**Assignment**
What lines of the material hold the string "دانلود"? Pull each of them out.

%%

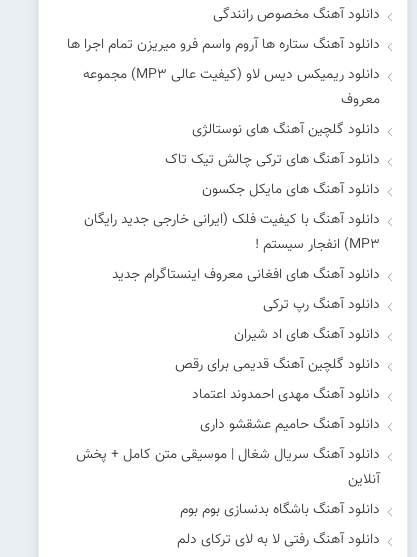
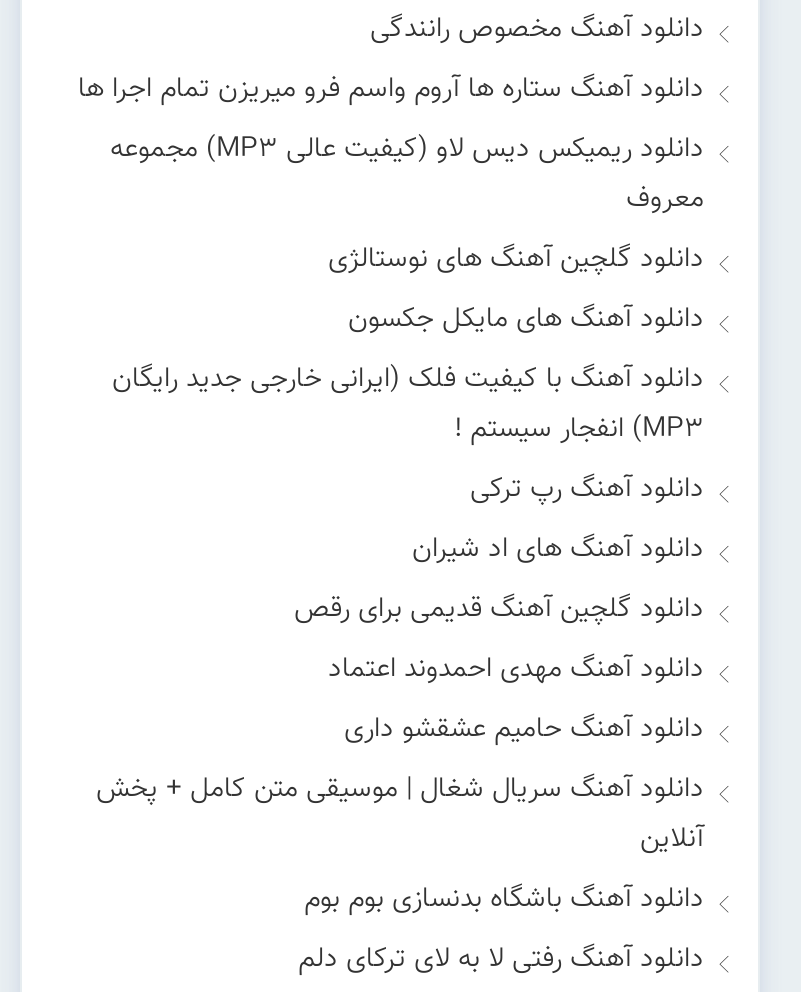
- دانلود آهنگ های ترکی چالش تیک تاک

- دانلود آهنگ های افغانی معروف اینستاگرام جدید
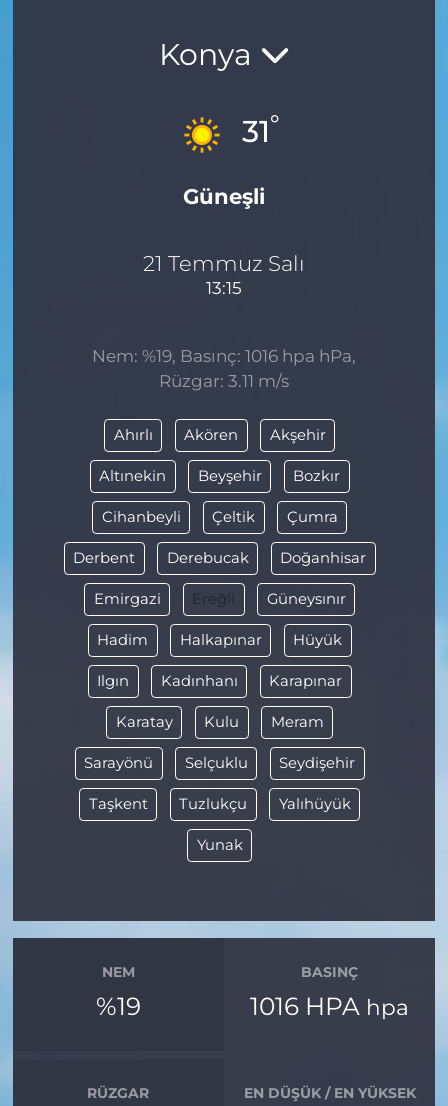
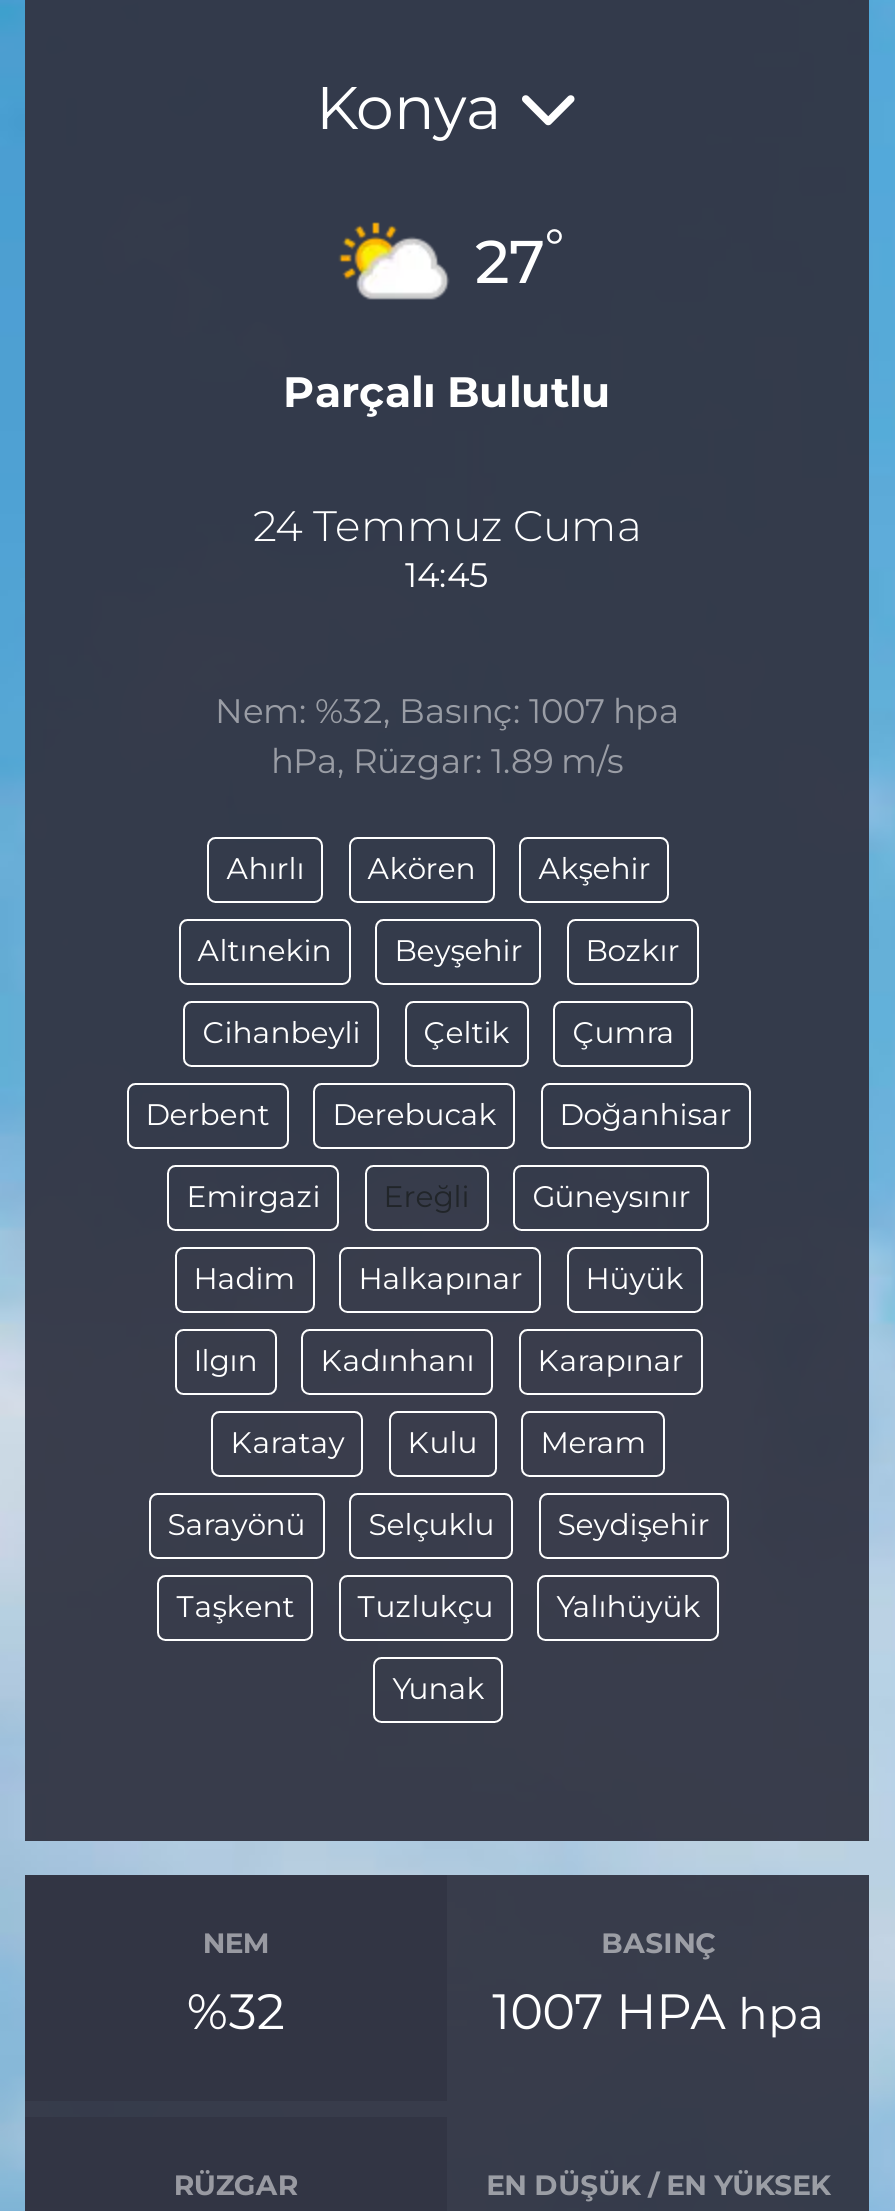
- [image]
- 31°
+ [image]
+ 27°

- Güneşli
+ Parçalı Bulutlu

- 21 Temmuz Salı
- 13:15
+ 24 Temmuz Cuma
+ 14:45

- Nem: %19, Basınç: 1016 hpa hPa,
- Rüzgar: 3.11 m/s
+ Nem: %32, Basınç: 1007 hpa
+ hPa, Rüzgar: 1.89 m/s

- %19
+ %32

- 1016 HPA hpa
+ 1007 HPA hpa
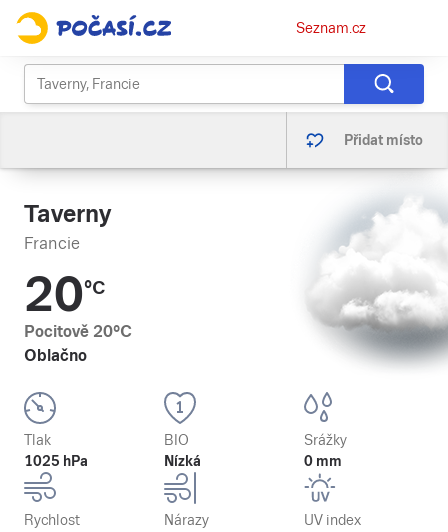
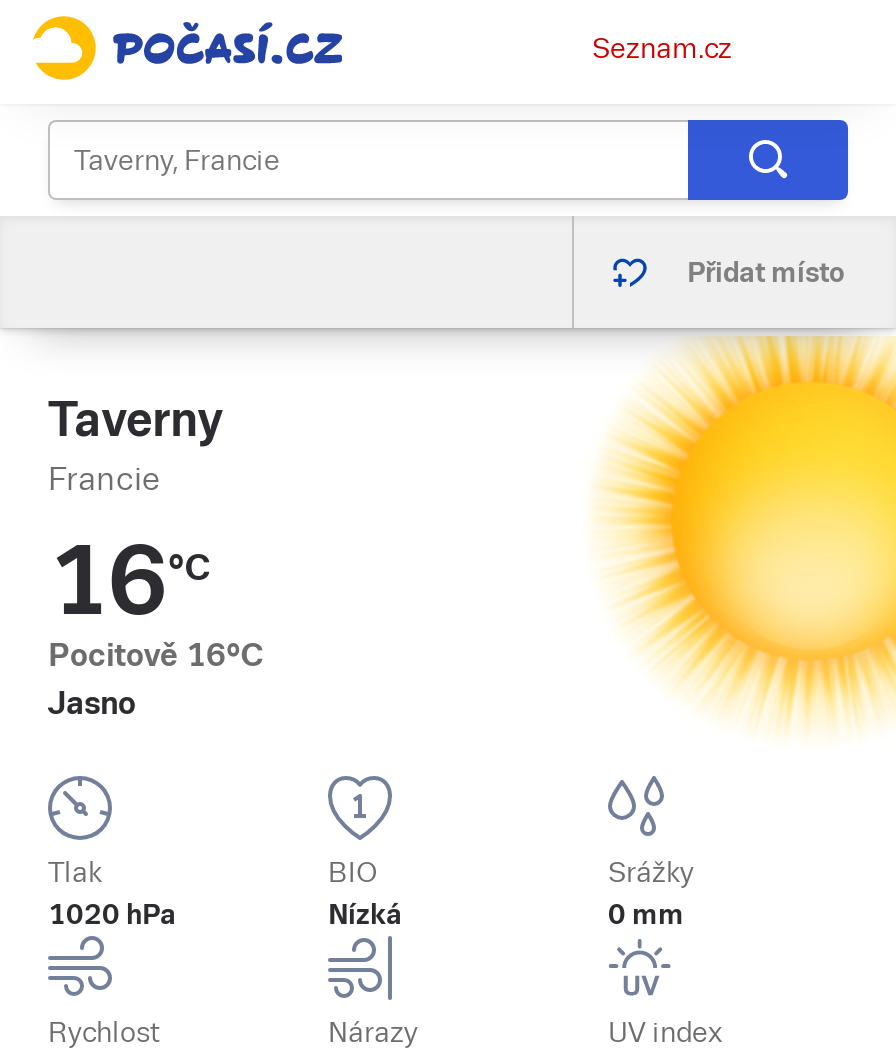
- [image]
+ [image]

- 20°C
- Pocitově 20°C
- Oblačno
+ 16°C
+ Pocitově 16°C
+ Jasno

- 1025 hPa
+ 1020 hPa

%%

**Your solution**
- دانلود آهنگ های ترکی چالش تیک تاک
- دانلود آهنگ های افغانی معروف اینستاگرام جدید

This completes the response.